FIG. 6 is a chart showing carbon-13 nuclear magnetic resonance spectroscopy results of (hexadecylhydroxybenzenecarboxylic acid) bis (hexadecylphenyl) ester represented by the general formula (IV) obtained in Example 1.

7 is a chart showing an infrared spectroscopic result of the boron-containing reaction product obtained in Example 1. FIG.
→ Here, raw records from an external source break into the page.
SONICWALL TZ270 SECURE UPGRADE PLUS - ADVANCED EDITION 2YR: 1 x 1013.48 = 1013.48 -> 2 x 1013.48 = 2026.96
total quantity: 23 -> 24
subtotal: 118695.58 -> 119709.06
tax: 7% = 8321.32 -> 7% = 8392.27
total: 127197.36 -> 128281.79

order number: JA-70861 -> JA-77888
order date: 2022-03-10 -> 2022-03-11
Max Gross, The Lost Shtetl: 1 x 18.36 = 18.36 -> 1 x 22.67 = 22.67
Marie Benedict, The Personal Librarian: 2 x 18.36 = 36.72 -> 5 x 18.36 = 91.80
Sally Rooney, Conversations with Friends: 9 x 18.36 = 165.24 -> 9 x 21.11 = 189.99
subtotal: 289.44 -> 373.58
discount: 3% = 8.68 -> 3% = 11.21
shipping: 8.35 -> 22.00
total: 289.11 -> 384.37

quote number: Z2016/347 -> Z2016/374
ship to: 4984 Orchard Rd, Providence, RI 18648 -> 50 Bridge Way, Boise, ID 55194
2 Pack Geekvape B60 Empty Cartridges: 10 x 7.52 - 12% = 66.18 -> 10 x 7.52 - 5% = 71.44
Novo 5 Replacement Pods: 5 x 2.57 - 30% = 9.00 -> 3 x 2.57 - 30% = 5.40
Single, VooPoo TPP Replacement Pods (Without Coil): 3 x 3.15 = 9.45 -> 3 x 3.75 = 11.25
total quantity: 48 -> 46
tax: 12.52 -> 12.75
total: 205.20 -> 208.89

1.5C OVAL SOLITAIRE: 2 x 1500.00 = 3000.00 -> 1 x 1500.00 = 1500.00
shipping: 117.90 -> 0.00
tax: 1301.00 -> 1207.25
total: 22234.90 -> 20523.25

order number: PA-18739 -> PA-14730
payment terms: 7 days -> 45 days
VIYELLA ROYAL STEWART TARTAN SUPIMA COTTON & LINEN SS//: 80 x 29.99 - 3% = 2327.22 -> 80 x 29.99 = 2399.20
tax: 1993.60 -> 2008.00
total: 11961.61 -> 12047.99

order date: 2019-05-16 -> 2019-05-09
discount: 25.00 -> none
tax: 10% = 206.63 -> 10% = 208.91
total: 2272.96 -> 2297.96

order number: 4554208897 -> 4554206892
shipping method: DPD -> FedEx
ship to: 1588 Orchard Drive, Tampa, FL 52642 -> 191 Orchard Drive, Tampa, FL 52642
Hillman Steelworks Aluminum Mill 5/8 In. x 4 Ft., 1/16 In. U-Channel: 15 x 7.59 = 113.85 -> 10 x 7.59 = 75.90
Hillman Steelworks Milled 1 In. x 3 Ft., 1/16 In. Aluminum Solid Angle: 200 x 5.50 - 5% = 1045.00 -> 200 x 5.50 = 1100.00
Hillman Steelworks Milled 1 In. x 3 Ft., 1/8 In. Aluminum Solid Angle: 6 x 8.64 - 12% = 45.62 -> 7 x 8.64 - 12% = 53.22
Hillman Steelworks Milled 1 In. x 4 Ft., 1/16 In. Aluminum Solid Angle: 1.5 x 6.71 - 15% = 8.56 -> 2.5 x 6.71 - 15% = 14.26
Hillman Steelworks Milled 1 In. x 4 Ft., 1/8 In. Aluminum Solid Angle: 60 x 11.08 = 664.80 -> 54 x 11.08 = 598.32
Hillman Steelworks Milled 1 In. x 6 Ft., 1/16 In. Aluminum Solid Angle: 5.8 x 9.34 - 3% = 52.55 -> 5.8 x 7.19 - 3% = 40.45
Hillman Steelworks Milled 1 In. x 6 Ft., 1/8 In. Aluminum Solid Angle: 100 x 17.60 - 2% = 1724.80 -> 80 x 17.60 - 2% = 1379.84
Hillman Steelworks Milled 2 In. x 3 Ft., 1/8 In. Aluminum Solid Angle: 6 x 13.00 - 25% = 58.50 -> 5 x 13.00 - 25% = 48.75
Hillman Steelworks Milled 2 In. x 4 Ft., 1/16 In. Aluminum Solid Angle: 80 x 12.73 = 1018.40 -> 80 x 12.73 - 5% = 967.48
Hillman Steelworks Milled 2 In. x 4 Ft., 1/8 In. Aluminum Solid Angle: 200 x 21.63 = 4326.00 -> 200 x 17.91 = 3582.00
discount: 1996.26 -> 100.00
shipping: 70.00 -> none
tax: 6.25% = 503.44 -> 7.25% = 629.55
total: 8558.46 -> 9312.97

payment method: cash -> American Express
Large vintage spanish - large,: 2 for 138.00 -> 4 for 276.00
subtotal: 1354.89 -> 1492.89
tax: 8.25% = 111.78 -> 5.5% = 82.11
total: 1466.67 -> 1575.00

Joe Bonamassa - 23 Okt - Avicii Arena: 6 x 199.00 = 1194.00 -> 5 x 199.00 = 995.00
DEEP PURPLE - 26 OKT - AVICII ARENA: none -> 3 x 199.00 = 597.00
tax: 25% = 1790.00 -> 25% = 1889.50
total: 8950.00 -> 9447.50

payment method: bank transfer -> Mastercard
─────────────────────────────────────────────────── ─── Continuation of the front page (51) Int.Cl. ⁶ Identification code Office reference number FI technical display location C10M 125: 26 139: 00) A C10N 10:06 30:04 30:06 40:25 60:14 (72) Inventor Minoue Fuyasu 1280 Kamizumi, Sodegaura-shi, Chiba Idemitsu Kosan Co., Ltd.

Claims (10)

[Claims] 1. A compound of the general formula (I) [In the formula, Ar ¹ is a polyvalent aromatic nucleus, R ¹ is an organic group, and p is 1
To 3 integer, n represents an integer of 1 to 4, m is an integer of 1 to 3, when R ¹ is more than one, a plurality of R ¹ may be the same or different. ] A boron-containing substituted hydroxyaromatic carboxylic acid ester derivative comprising a reaction product and / or a mixture of an ester derivative obtained from a substituted hydroxyaromatic carboxylic acid and a hydroxy compound represented by 2. The boron-containing substituted hydroxyaromatic carboxylic acid ester derivative according to claim ¹ , wherein Ar ¹ is a benzene or naphthalene residue and R ¹ is a hydrocarbon group in the general formula (I). 3. The boron-containing substituted hydroxyaromatic carboxylic acid ester derivative according to claim 1, wherein the hydroxy compound is an aliphatic or aromatic monohydric or polyhydric alcohol or a mixture thereof. 4. The boron-containing substituted hydroxyaromatic carboxylic acid according to claim 1, wherein the boron-containing compound is at least one selected from boric acid, diboron trioxide, halogenated boric acid, boric acid amide and boric acid esters. Ester derivative. 5. A compound represented by the general formula (I): [Wherein Ar ¹ is a polyvalent aromatic nucleus, R ¹ is an organic group, and p is 1
To 3 integer, n represents an integer of 1 to 4, m is an integer of 1 to 3, when R ¹ is more than one, a plurality of R ¹ may be the same or different. ] At least one type of substituted hydroxyaromatic carboxylic acid represented by and at least one type of hydroxy compound are reacted in the absence of a catalyst or in the presence of a catalyst to obtain an ester derivative, which is then reacted with a boron-containing compound and / or Alternatively, the method for producing a boron-containing substituted hydroxyaromatic carboxylic acid ester derivative according to any one of claims 1 to 4, characterized in that it is mixed. 6. A compound represented by the general formula (I): [Wherein Ar ¹ is a polyvalent aromatic nucleus, R ¹ is an organic group, and p is 1
To 3 integer, n represents an integer of 1 to 4, m is an integer of 1 to 3, when R ¹ is more than one, a plurality of R ¹ may be the same or different. ] At least one of the substituted hydroxyaromatic carboxylic acid represented by the above formula, at least one of the hydroxy compound and the boron-containing compound are reacted and / or mixed in the presence of no catalyst or a catalyst. 5. The method for producing a boron-containing substituted hydroxyaromatic carboxylic acid ester derivative according to any one of 4 to 4. 7. A lubricant additive comprising the boron-containing substituted hydroxyaromatic carboxylic acid ester derivative according to any one of claims 1 to 4. 8. A lubricant additive composition comprising (a) a boron-containing substituted hydroxyaromatic carboxylic acid ester derivative according to any one of claims 1 to 4 and (b) an ashless dispersant. Stuff. 9. At least claim 1 for a lubricating base oil
A lubricating oil composition comprising the boron-containing substituted hydroxyaromatic carboxylic acid ester derivative according to any one of claims 1 to 4. 10. The lubricating oil composition according to claim 9, which is a lubricating oil composition for an internal combustion engine.